** Opening INPUT FOR THIS TASK block **

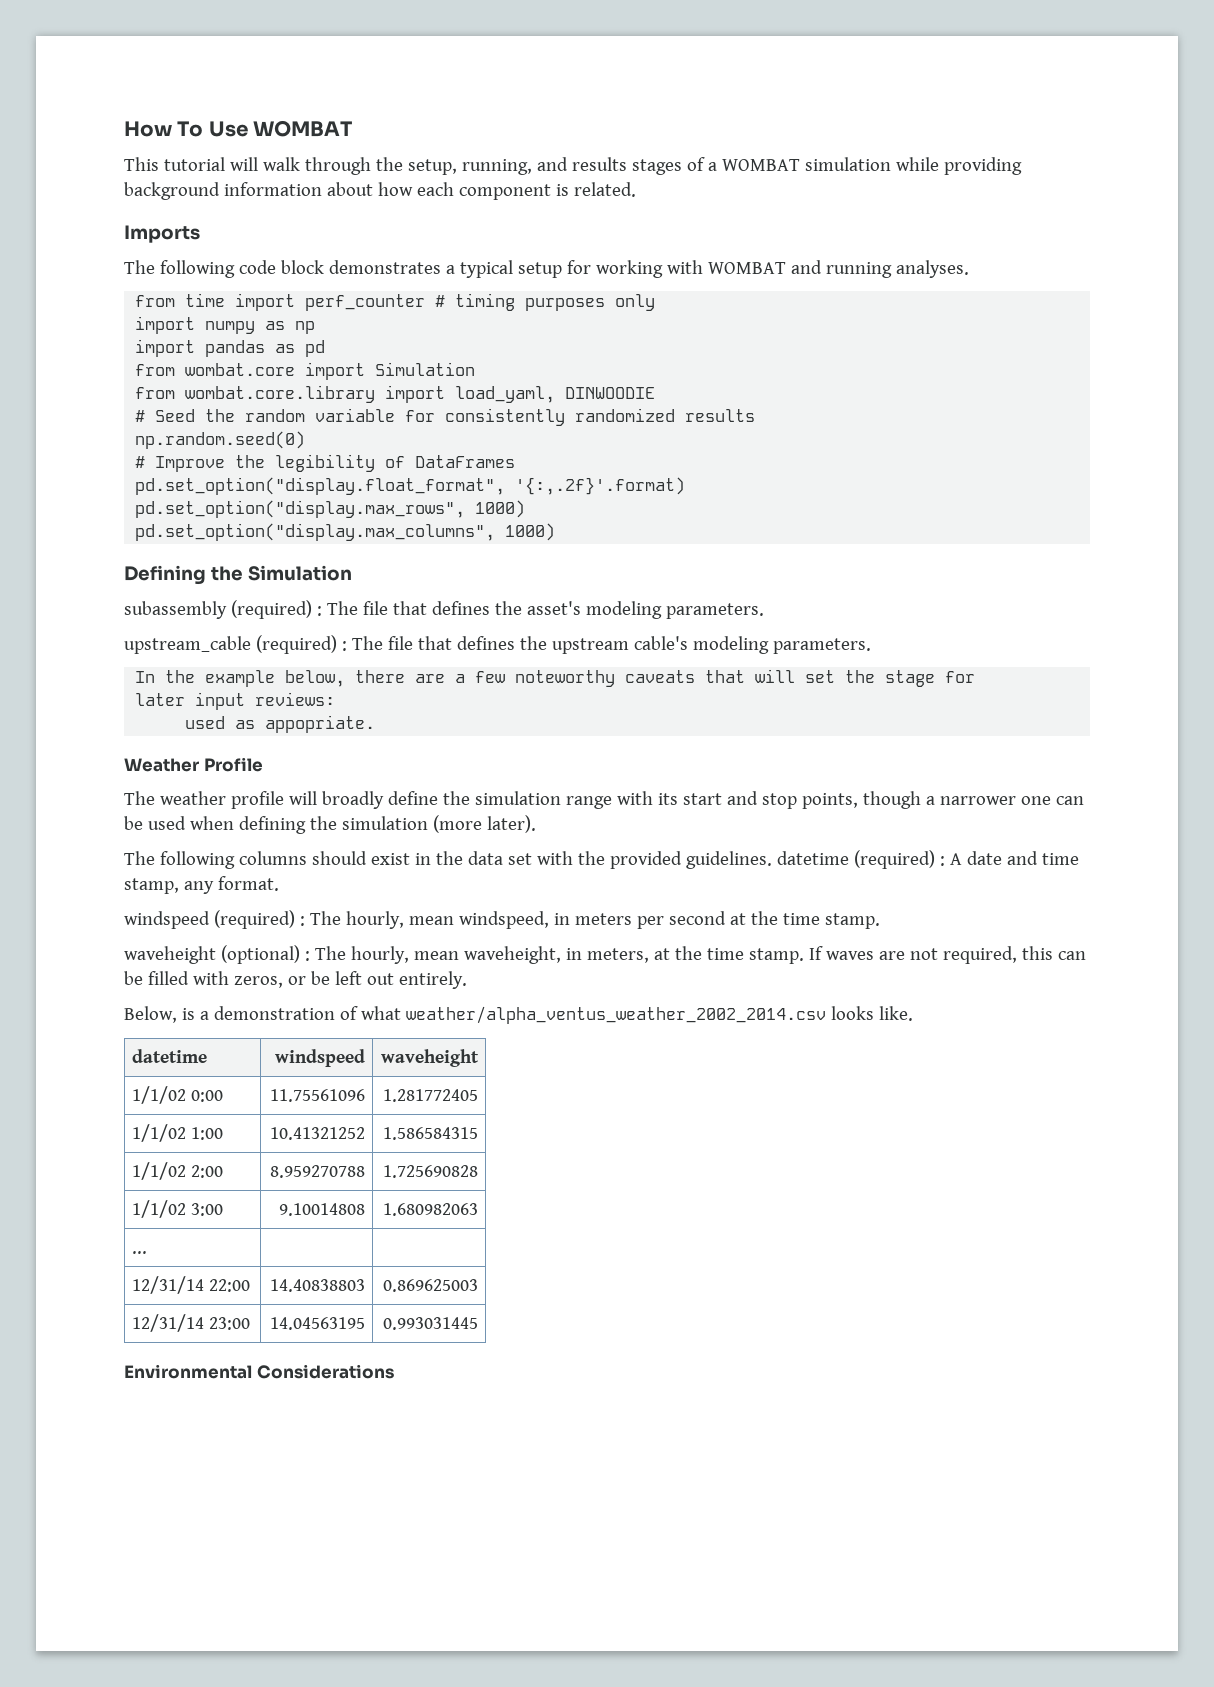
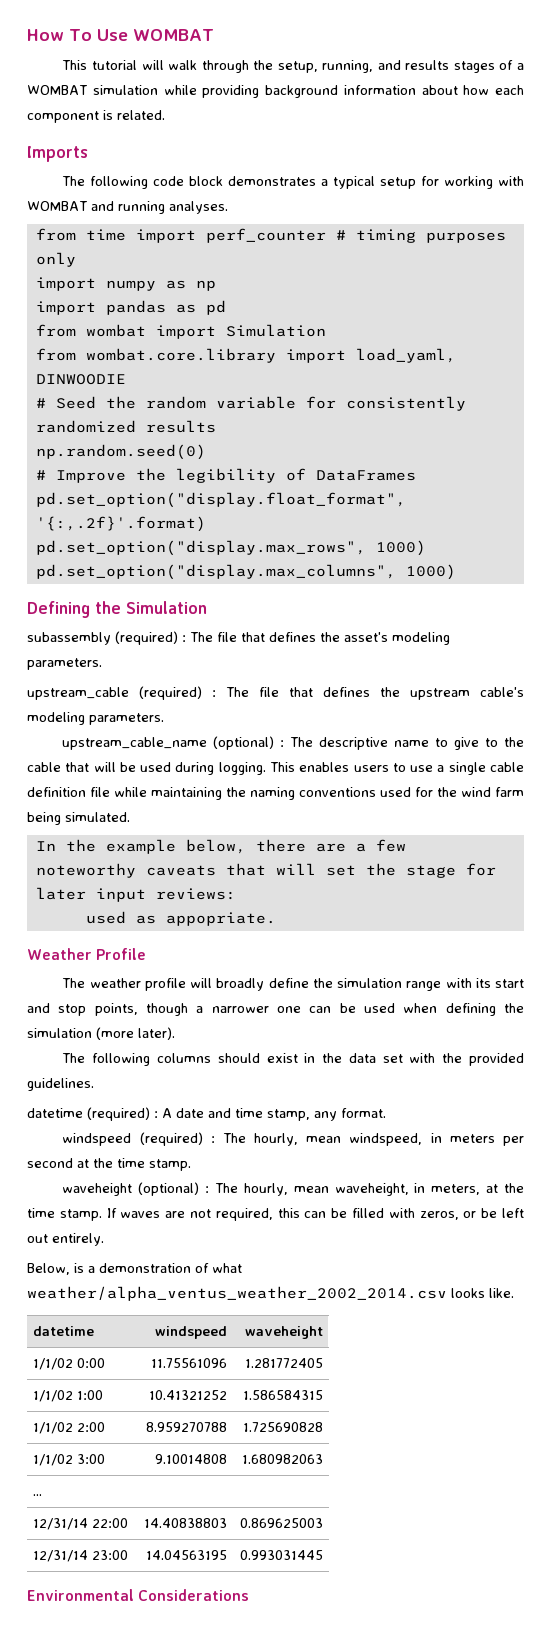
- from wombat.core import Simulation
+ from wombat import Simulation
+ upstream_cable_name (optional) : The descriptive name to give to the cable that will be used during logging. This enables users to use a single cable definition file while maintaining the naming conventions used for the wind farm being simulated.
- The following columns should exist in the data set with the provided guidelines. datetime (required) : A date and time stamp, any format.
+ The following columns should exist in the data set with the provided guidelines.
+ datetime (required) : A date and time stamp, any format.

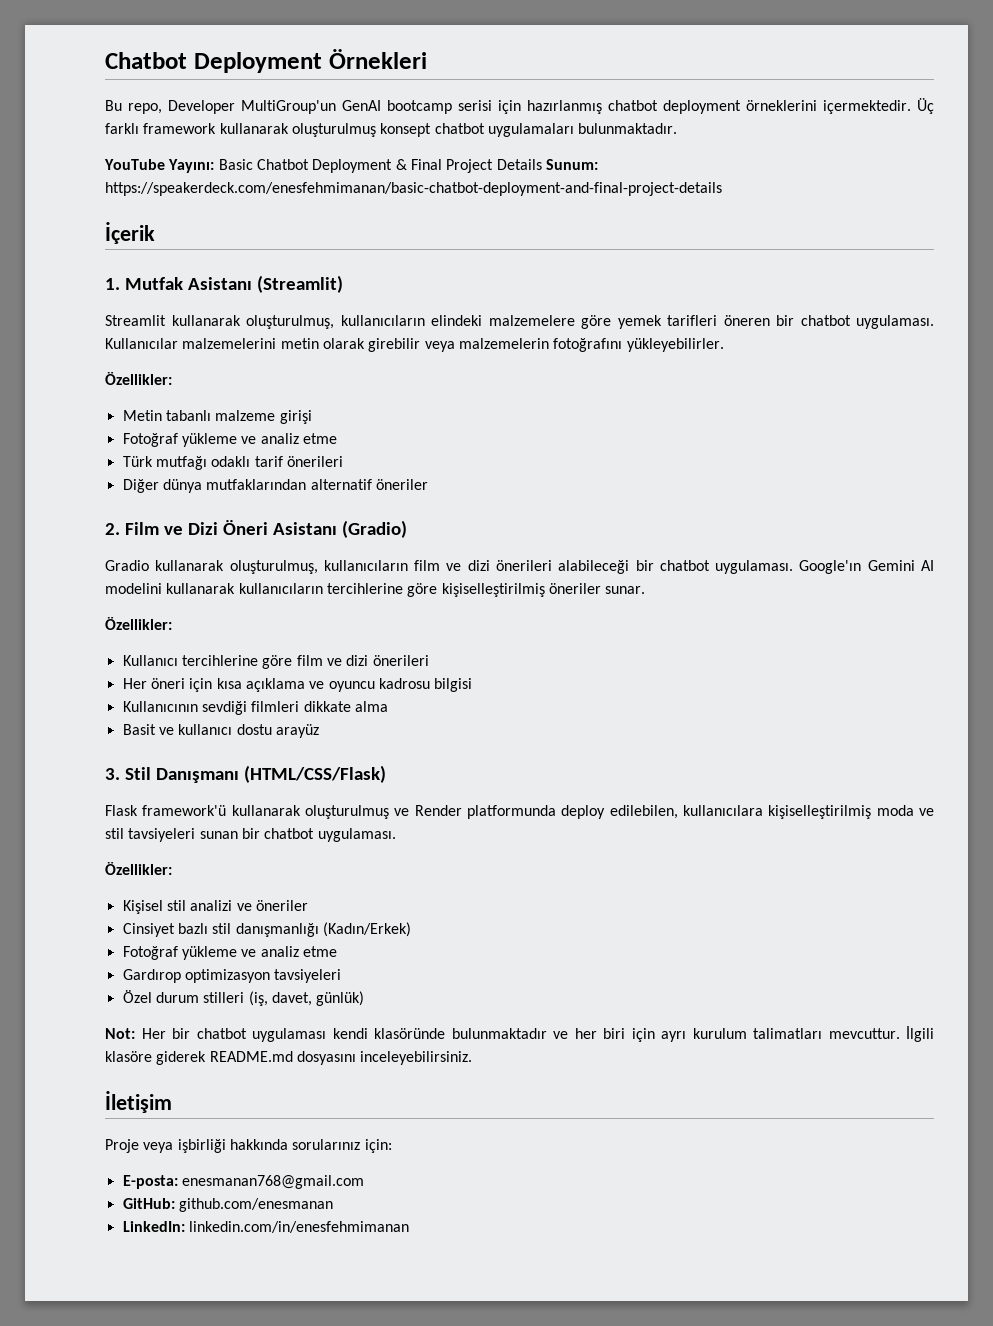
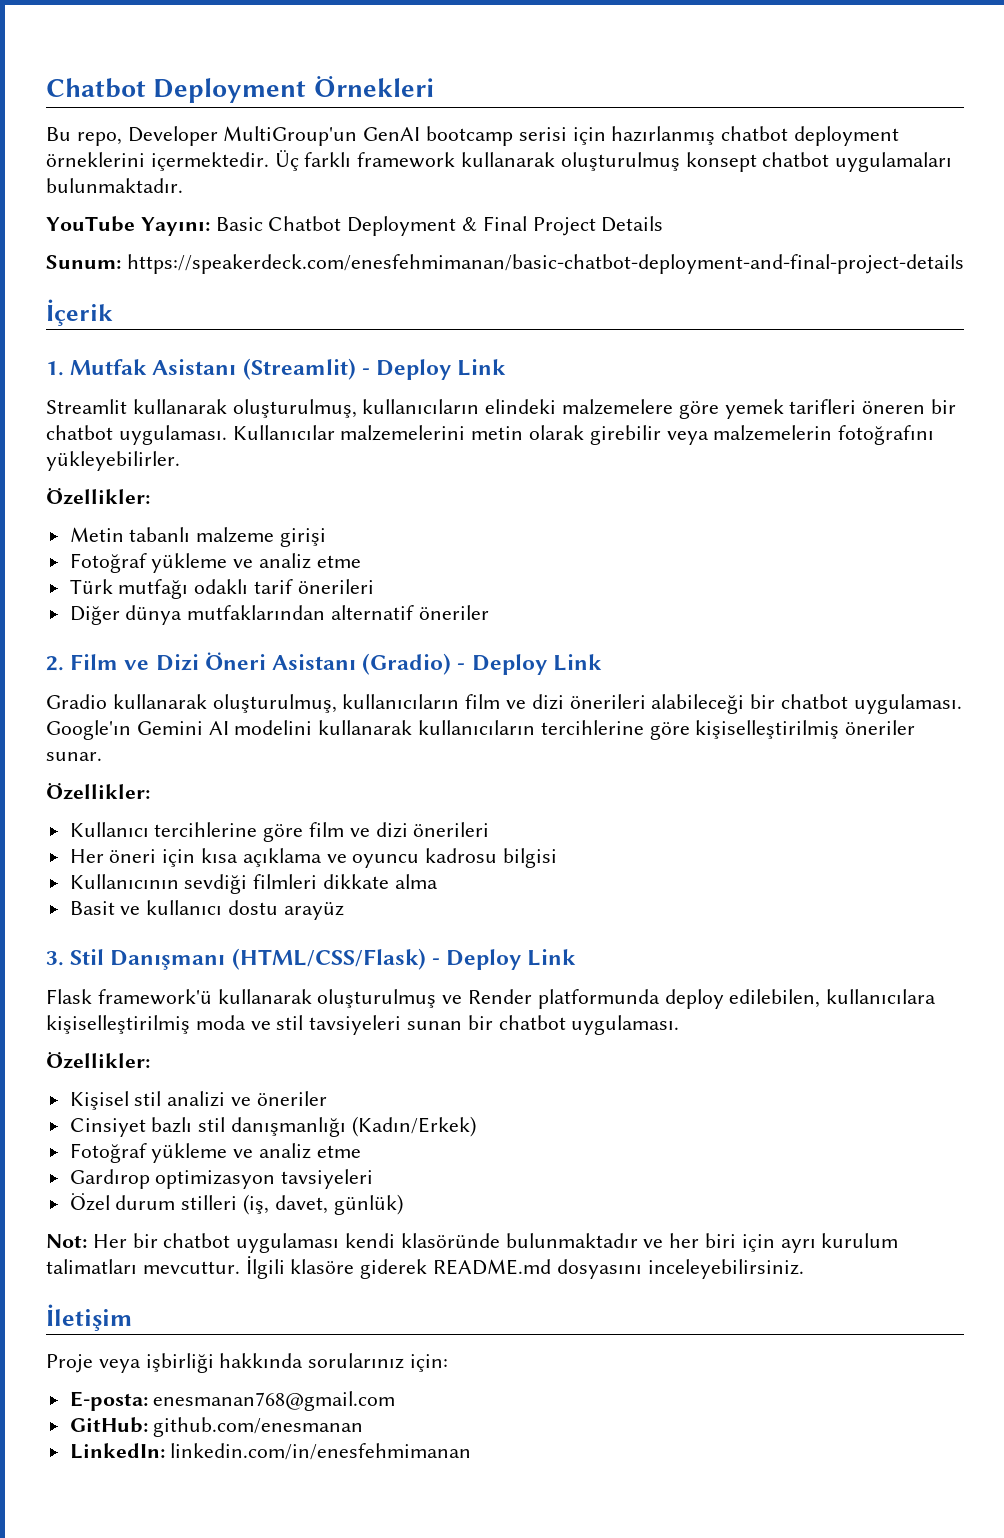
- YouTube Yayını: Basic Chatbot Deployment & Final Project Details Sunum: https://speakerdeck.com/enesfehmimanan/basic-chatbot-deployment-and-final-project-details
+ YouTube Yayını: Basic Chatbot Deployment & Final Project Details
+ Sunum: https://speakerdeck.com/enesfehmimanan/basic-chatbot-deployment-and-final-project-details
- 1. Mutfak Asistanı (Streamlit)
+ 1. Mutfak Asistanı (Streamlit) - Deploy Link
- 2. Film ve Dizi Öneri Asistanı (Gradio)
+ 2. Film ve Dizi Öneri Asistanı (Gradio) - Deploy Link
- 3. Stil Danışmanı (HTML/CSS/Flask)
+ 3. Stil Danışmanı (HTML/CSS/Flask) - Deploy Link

** Closing INPUT FOR THIS TASK block **

ASSIGNMENT:
Determine the number of lines in the entries that contain "Asistanı", then write that number alone.

EXPECTED OUTPUT:
4